UC UC Davis Experts Reflect on Two Decades of Health Equity
Not enough progress has been made nationally in the past 20 years to address health equity, according to a panel of UC Davis School Medicine experts who recently presented at a virtual event hosted by the UC Davis Campus Community Book Project.
The panel of experts explored the findings of the newly released "Ending Unequal Treatment: Strategies to Achieve Equitable Health Care and Optimal Health for All" report from the National Academies of Sciences, Engineering, and Medicine. The overarching focus of this virtual event—health equity and justice—is the theme of this year’s Campus Community Book Project.
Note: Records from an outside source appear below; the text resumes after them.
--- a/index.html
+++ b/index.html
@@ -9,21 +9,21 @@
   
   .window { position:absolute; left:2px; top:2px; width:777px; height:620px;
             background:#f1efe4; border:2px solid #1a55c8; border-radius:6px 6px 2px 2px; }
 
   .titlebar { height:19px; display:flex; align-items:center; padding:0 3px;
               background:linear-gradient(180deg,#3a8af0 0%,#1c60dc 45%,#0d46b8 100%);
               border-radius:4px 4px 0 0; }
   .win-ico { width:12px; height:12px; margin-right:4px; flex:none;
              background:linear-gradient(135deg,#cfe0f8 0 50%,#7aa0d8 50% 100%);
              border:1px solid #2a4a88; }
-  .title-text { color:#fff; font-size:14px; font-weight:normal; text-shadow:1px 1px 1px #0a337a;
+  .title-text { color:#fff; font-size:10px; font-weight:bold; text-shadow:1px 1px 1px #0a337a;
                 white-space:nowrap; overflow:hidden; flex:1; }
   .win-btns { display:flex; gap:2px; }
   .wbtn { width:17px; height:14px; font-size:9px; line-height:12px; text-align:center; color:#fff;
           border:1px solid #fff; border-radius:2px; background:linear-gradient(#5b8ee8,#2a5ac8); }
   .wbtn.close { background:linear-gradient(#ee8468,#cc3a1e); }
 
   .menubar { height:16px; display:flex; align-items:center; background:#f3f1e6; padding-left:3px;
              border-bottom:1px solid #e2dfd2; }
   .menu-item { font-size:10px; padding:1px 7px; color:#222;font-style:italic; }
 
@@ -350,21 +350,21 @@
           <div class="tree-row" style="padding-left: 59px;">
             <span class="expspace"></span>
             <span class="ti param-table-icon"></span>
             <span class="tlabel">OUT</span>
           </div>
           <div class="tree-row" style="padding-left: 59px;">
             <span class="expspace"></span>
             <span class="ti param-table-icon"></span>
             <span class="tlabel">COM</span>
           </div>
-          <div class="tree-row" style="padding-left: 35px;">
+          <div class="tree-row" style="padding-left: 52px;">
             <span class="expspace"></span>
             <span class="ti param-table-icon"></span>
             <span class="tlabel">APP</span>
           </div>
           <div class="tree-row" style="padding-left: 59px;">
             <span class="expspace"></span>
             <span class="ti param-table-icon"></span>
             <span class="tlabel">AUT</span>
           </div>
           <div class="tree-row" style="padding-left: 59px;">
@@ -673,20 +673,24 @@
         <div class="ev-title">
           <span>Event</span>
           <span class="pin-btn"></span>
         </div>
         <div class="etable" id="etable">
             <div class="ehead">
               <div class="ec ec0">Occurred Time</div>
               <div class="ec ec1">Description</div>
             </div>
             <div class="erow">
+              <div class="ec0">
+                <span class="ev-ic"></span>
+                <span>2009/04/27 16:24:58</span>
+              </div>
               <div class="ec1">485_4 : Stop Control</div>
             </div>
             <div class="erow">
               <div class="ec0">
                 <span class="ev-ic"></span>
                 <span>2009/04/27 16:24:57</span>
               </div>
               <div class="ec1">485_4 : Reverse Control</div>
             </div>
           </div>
At the Ending Unequal Treatment virtual event, the panel discussed how systemic inequities in healthcare continue to affect communities of color, while also emphasizing innovative strategies—both nationally and locally—that aim to reduce disparities. They also examined what has changed since the 2003 version of the report sounded the alarm on pervasive racial and ethnic disparities in healthcare.
“This was one of the most impactful reports in history,” said Ruth Shim, M.D., M.P.H., the Luke and Grace Kim Professor in Cultural Psychiatry. “It sparked careers and served as a foundational text for understanding health disparities. But while progress has been made, systemic inequities remain deeply rooted.”
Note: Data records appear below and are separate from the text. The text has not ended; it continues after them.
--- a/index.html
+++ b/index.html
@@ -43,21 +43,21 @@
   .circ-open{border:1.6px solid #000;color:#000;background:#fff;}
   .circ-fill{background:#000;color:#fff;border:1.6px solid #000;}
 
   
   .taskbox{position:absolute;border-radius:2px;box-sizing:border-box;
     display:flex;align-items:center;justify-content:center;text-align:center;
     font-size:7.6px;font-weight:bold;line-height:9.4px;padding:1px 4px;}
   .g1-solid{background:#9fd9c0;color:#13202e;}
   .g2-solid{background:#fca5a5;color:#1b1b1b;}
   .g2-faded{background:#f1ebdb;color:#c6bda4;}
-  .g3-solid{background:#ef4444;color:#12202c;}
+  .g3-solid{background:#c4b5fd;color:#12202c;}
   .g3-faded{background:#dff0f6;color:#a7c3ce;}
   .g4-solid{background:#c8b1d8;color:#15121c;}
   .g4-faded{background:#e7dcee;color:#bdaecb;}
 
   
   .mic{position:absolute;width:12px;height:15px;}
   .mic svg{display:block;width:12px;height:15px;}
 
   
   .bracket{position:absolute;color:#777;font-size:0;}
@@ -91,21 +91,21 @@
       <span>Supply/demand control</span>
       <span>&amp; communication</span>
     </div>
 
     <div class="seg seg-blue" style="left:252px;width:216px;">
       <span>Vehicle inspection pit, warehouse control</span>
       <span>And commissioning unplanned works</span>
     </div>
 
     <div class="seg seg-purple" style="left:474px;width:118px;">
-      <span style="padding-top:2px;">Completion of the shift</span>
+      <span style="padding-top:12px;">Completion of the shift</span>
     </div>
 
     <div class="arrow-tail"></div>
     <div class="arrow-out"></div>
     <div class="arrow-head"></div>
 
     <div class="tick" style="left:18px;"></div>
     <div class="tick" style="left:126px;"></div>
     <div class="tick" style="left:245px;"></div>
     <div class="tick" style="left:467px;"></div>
A Look Back: How Much Progress Has Been Made?
Dr. Shim and another panelist, Carolina Reyes, M.D., served on the committees that developed both the original Unequal Treatment report and this updated publication. Dr. Reyes, associate clinical professor and specialist in maternal-fetal medicine, added historical context, recalling the resistance the 2003 report faced.
“We thought the original report would revolutionize the field, but it met with backlash,” she said. “It took decades of legislation and advocacy to move the needle, and more recent events like George Floyd’s murder finally galvanized broader awareness.”
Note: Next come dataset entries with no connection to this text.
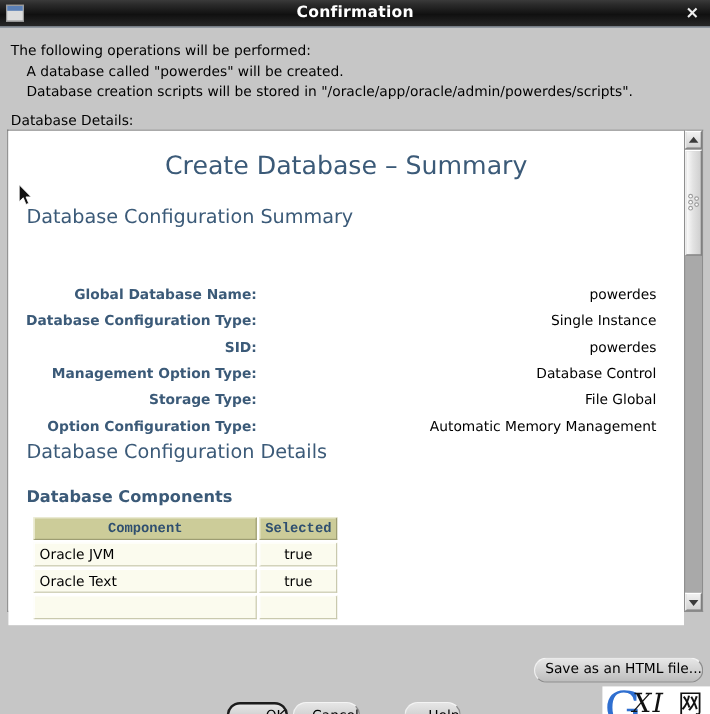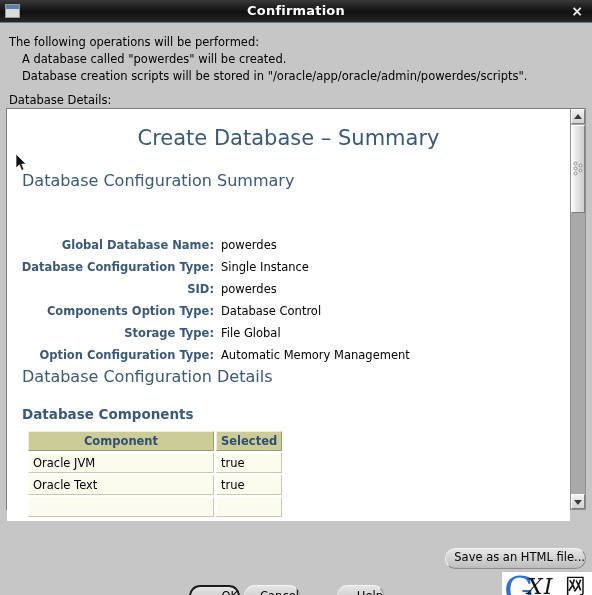--- a/index.html
+++ b/index.html
@@ -160,21 +160,21 @@
   }
   .kv-label {
     text-align: right;
     width: 207px;
     font-weight: bold;
     color: #3b5a78;
     padding-right: 0 !important;
     white-space: nowrap;
   }
   .kv-value {
-    text-align: left;
+    text-align: right;
     color: #000000;
     padding-left: 7px !important;
     white-space: nowrap;
   }
 
   
   .comp-table {
     position: absolute;
     left: 19px;
     top: 320px;
@@ -191,31 +191,32 @@
   }
   .comp-table th {
     background: #cccc99;
     color: #2f4f6f;
     font-weight: bold;
     text-align: center;
     border-top: 1px solid #efefdb;
     border-left: 1px solid #efefdb;
     border-right: 1px solid #9d9d72;
     border-bottom: 1px solid #9d9d72;
+    font-family: Liberation Mono, monospace;
   }
   .comp-table td {
     background: #fbfbee;
     color: #000000;
     border-top: 1px solid #ffffff;
     border-left: 1px solid #ffffff;
     border-right: 1px solid #c9c9ae;
     border-bottom: 1px solid #c9c9ae;
   }
   .col-component { width: 186px; text-align: left; }
-  .col-selected  { width: 62px;  text-align: left; }
+  .col-selected  { width: 62px;  text-align: center; }
 
   
   .vscroll {
     position: absolute;
     right: 0;
     top: 0;
     width: 15px;
     height: 400px;
     background: #a9a9a9;
     border-left: 1px solid #8f8f8f;
@@ -412,21 +413,21 @@
             </tr>
             <tr>
               <td class="kv-label">Database Configuration Type:</td>
               <td class="kv-value">Single Instance</td>
             </tr>
             <tr>
               <td class="kv-label">SID:</td>
               <td class="kv-value">powerdes</td>
             </tr>
             <tr>
-              <td class="kv-label">Components Option Type:</td>
+              <td class="kv-label">Management Option Type:</td>
               <td class="kv-value">Database Control</td>
             </tr>
             <tr>
               <td class="kv-label">Storage Type:</td>
               <td class="kv-value">File Global</td>
             </tr>
             <tr>
               <td class="kv-label">Option Configuration Type:</td>
               <td class="kv-value">Automatic Memory Management</td>
             </tr>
Data, Diversity and Complexity
A key theme of the discussion was the complexity of categorizing race and ethnicity in medical research. Alice Popejoy, Ph.D., assistant professor in residence in public health sciences, highlighted the tension between the flaws in historic categorizations and their utility.
“The way we classify people in medicine has limitations, but it’s also critical for ensuring we have longitudinal data to track disparities,” she said. “The challenge is collecting this data in ways that respect individuals’ identities while capturing the nuance of intersectionality.”
Dr. Shim agreed, emphasizing that “racial classification is inherently subjective because race is a social construct. But eliminating race from data entirely would hide the disparities we need to address for improving care, especially for those from historically underserved communities.”
Engaging Communities for Sustainable Solutions
Erik Fernandez y Garcia, M.D., M.P.H., a professor focused on community-centered interventions for health inequities, stressed the importance of community engagement in addressing social determinants of health when trying to combat disparities in health care.
“Communities are the true experts on the environmental and social factors affecting their health,” he said. “To create sustainable change, we must readdress power imbalances and involve communities in designing and delivering care.”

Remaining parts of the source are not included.